A rail taskforce pulling together a dozen national and regional organisations has been established, marking the launch of a high-level study that aims to protect a key rail link between Devon and Cornwall against extreme weather.
Led by Network Rail, the study management group also combines expertise from the Department for Transport, the Environment Agency, train operating companies and local authorities. The group will steer the strategic review on the viability of three long-term options – retaining the coastal route; building a second line and re-routing the main line.
Paul Harwood, strategy and planning director for Network Rail, said: “The railway in the south west has been helping move people and products for more than 175 years. We are taking action today to safeguard the railway for the next 175 years and beyond.
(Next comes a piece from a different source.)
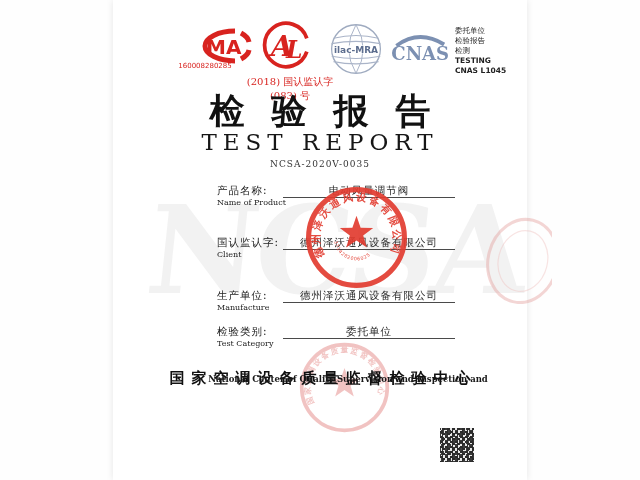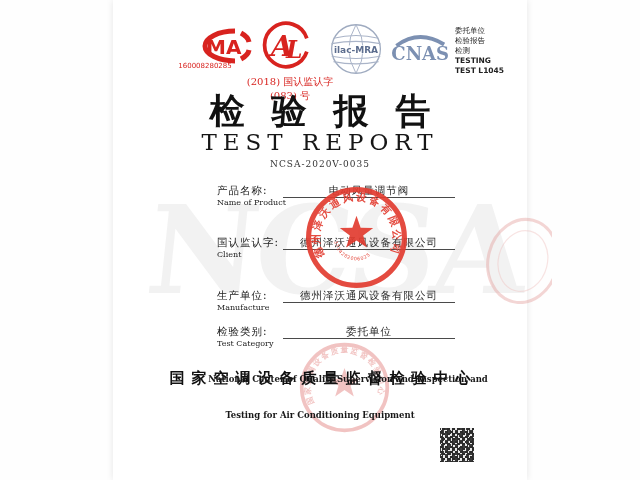"TEST L1045" div.b { text: TEST -> CNAS }
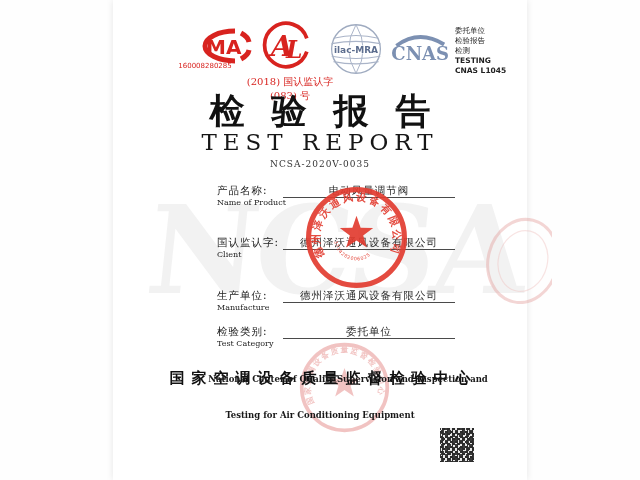"Testing for Air Conditioning Equipment" div.abs { html: <div>Testing for Air Conditioning Equipment</div> -> none }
“The catastrophic destruction of the Dawlish sea wall by the storm in February has made clear the need to re-think the long-term strategy around changing climate and extreme weather. A robust railway is integral to national resilience and we are committed to keep passengers moving, every day and in every situation. We need to review what viable alternatives exist – otherwise there will be severe implications for local and national economies, mobility and connectivity across the region and the wider UK.”
Forecast sea level rises, passenger demand, the impact on communities and environmental, social and economic factors will be considered as part of the process, as well as examining engineering options to strengthen the sea wall. The group will also be informed by findings from a study which will examine five potential alternative routes outside the coastal route.
The study is due to be completed by early summer and it will serve to inform the Department for Transport on the options for a long-term transport strategy for the south west.